2. "AI Is Definitely Faster, So Why Aren't the Metrics Moving?" - The Structure of Performance Illusion

Many organizations keep increasing AI budgets and deploying tools, yet performance metrics barely change. Individual task time reduction and output increases do happen, but connecting that to organizational goal achievement is "a different story." When one point gets faster, other points can't keep up, creating new bottlenecks. The real problems AI should solve are often in communication, collaboration, and decision-making systems - not code or document output volume.


3. Three Traps Flex Encountered Firsthand: Measurement, Sequencing, and Organizational Adoption

3-1. Trap 1: Measurement - "Mistaking Usage and Output for Performance"

The most naturally tracked metrics after AI adoption are token usage, frequency, and output counts. But these are just signals of "effort," not business performance. Even running parallel agents didn't always reduce total work time compared to sequential execution, and code review/verification processes remained bottlenecks despite increased production.

3-2. Trap 2: Sequencing - "Starting from the Easy Parts Only Speeds Up Pre-Bottleneck Stages"

Applying AI where it's easiest without addressing bottlenecks means only stages before the bottleneck get faster while outcomes don't change.

3-3. Trap 3: Organizational Adoption - "The Moment You Share AI Tools, Security and Access Problems Explode"

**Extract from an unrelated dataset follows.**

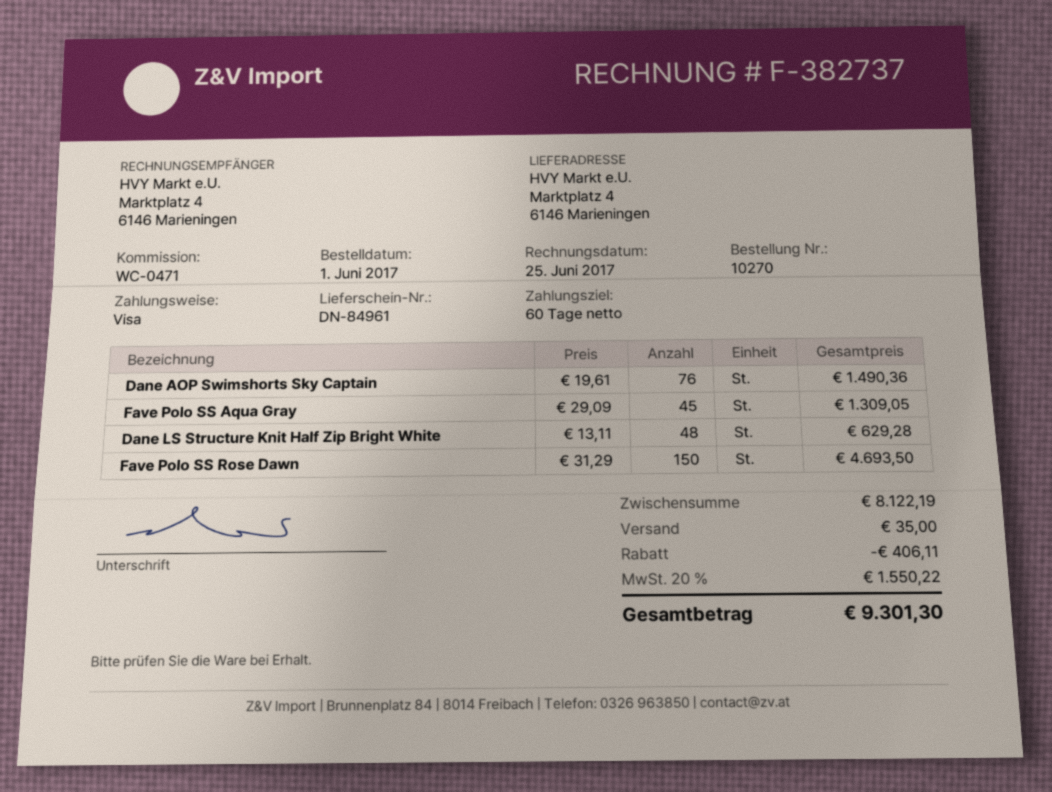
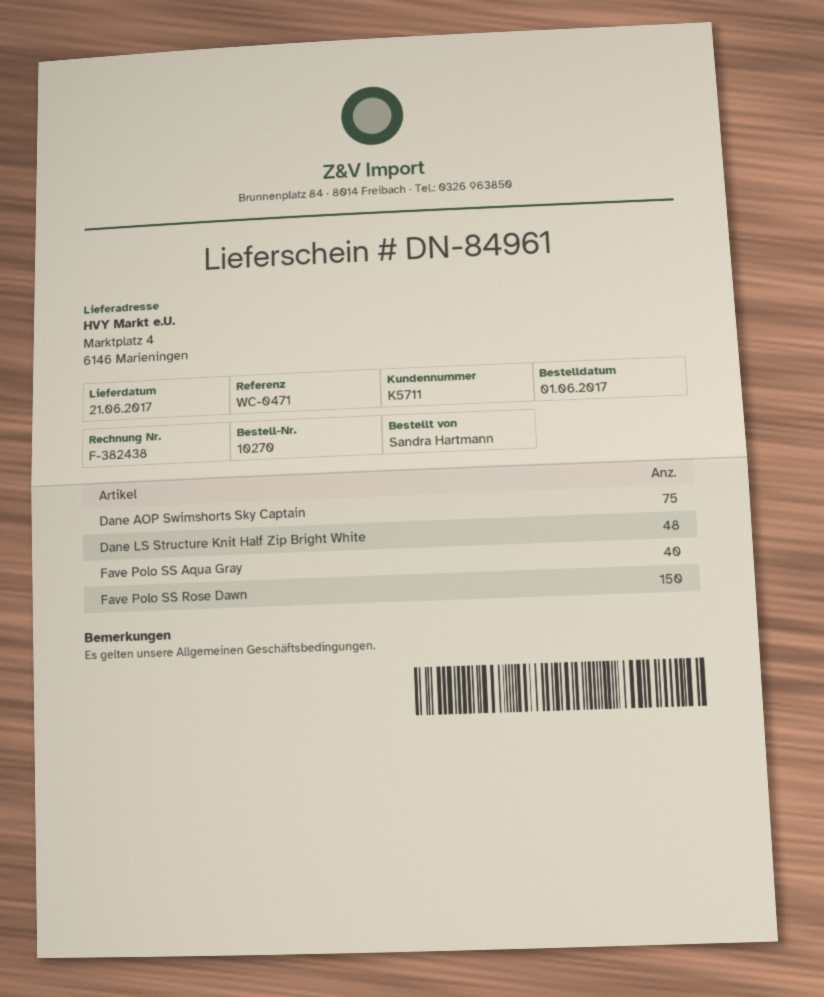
invoice number: F-382737 -> F-382438
Dane AOP Swimshorts Sky Captain: 76 -> 75
Fave Polo SS Aqua Gray: 45 -> 40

Individual AI use is fast and convenient, but organizational use triggers completely different problems: data access, external communication, and exposure to untrusted content. A real case where an AI sent 500+ spam messages after being given messenger access. Despite major companies banning usage, surveys show 20% of employees still use AI without approval.


4. The Core Engine of Organizational AX: Validation and Harness Engineering

The presenter emphasizes AI output validation as the key. When AI code volume increases but the same code review process remains, review burden explodes. The team shifted to building environments for validating AI output - test code, E2E tests written by AI, and even screen recording for visualization. Only after establishing this did results start connecting.

Harness Engineering is introduced as "meta-engineering that puts reins and saddles on powerful agents to make them run safely in the desired direction" - consisting of context, architecture constraints, feedback loops, self-validation, and garbage collection.


5. Four AX Design Strategies That Lead to Results

5-1. Strategy 1: "Start from the Last Mile" + Re-examine Bottlenecks

Start AX at the last mile (where customer value is actually confirmed) so AI effects connect directly to measurable performance metrics. Examples of last mile: QA stage, customer-facing CS teams, operations, sales/consulting, internal helpdesk. Flex achieved 70% problem resolution, 2.2 billion won cost savings, 83% AI customer satisfaction, and 60% CX headcount reduction through Intercom deployment.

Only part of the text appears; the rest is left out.